From Urbandigs - seems to make a lot of sense:

I attended the Real Deal New Development Forum last night. Although the panelists felt that we may be in for more short term pain, the consensus was that:

A) we are near the bottom, and
B) the fundamentals of NYC real estate are still strong for the long term

Although foreign buyers may only be getting a 20% discount on real estate, with the 421-a expiring & the difficulty getting financing on large projects, there's not much new development in the pipeline. So the supply that hugely exceeded demand in places like Miami and Las Vegas is just not going to happen here. Larry Silverstein reminded the audience that by 2010, another 200,000 people are projected to move to NYC, and by 2030, the city will house over 9 million people.

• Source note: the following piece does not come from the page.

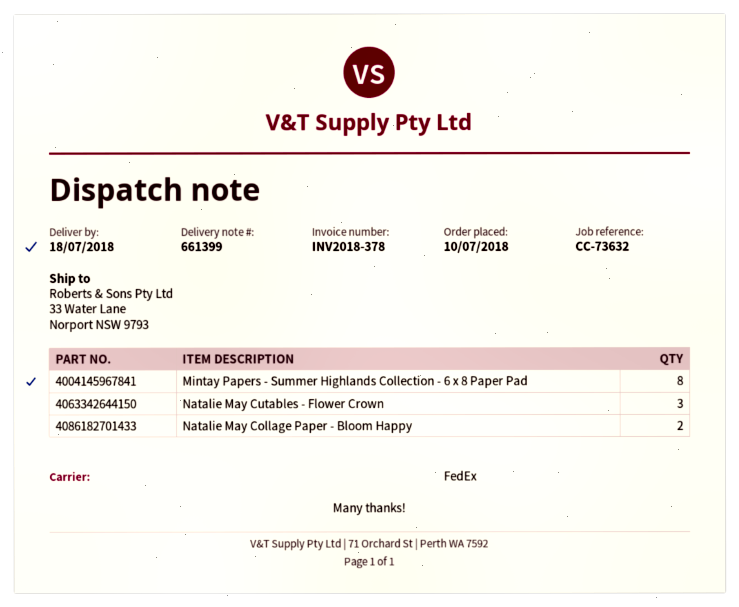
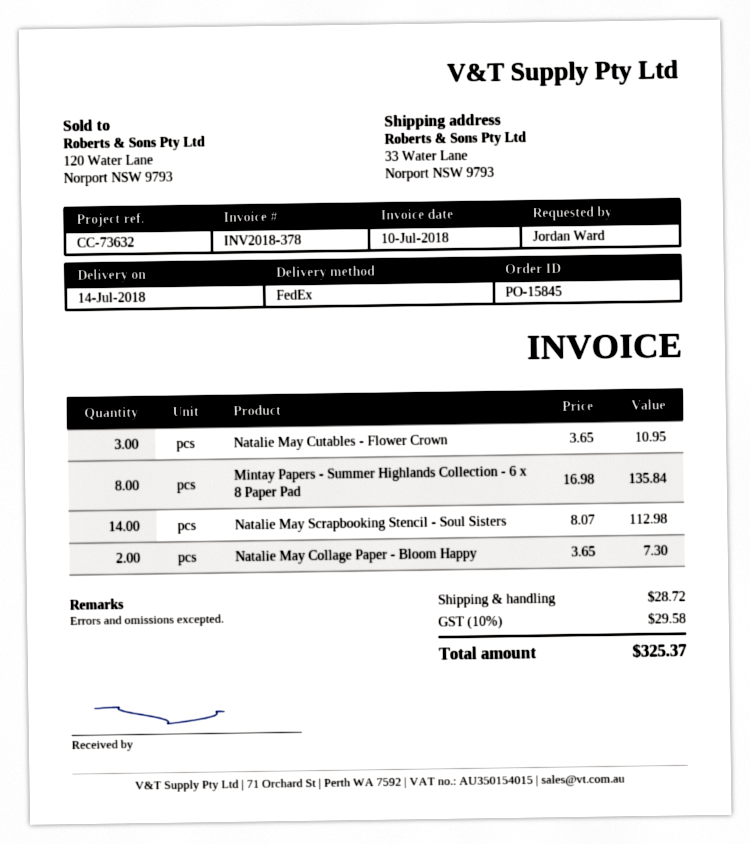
delivery date: 2018-07-18 -> 2018-07-14
Natalie May Scrapbooking Stencil - Soul Sisters: none -> 14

Andrew Heiberger suggested that people are moving back to NYC because living in the burbs is getting more expensive. The increase in oil and gas prices has caused heat & hot water costs to escalate. Commuting to jobs in the city isn't cost-effective with $4/gallon gasoline. Crime is low. There are more 5 year old children in Manhattan than there ever have been, indicating that families are staying here and moving back here.

Barbara Corcoran said that she worried in the past when Wall Street was down, or the Japanese stopped investing, or for various other reasons. But she has learned over the past 30 years to "never worry about NYC." (She also admitted that she was wrong about Red Hook being the next big thing but that Astoria is looking promising!)

The panelists agreed that Wall Street is going to have more layoffs. However, globalization has really hit NYC and there is a lot of wealth out there, both foreign and domestic. NYC is still "cheap" in comparison to the real estate in London and Paris. So Wall Street does not impact real estate values as it did in the past. If someone in finance is laid off and sells anything, it's more likely to be their Hamptons house, not their primary residence.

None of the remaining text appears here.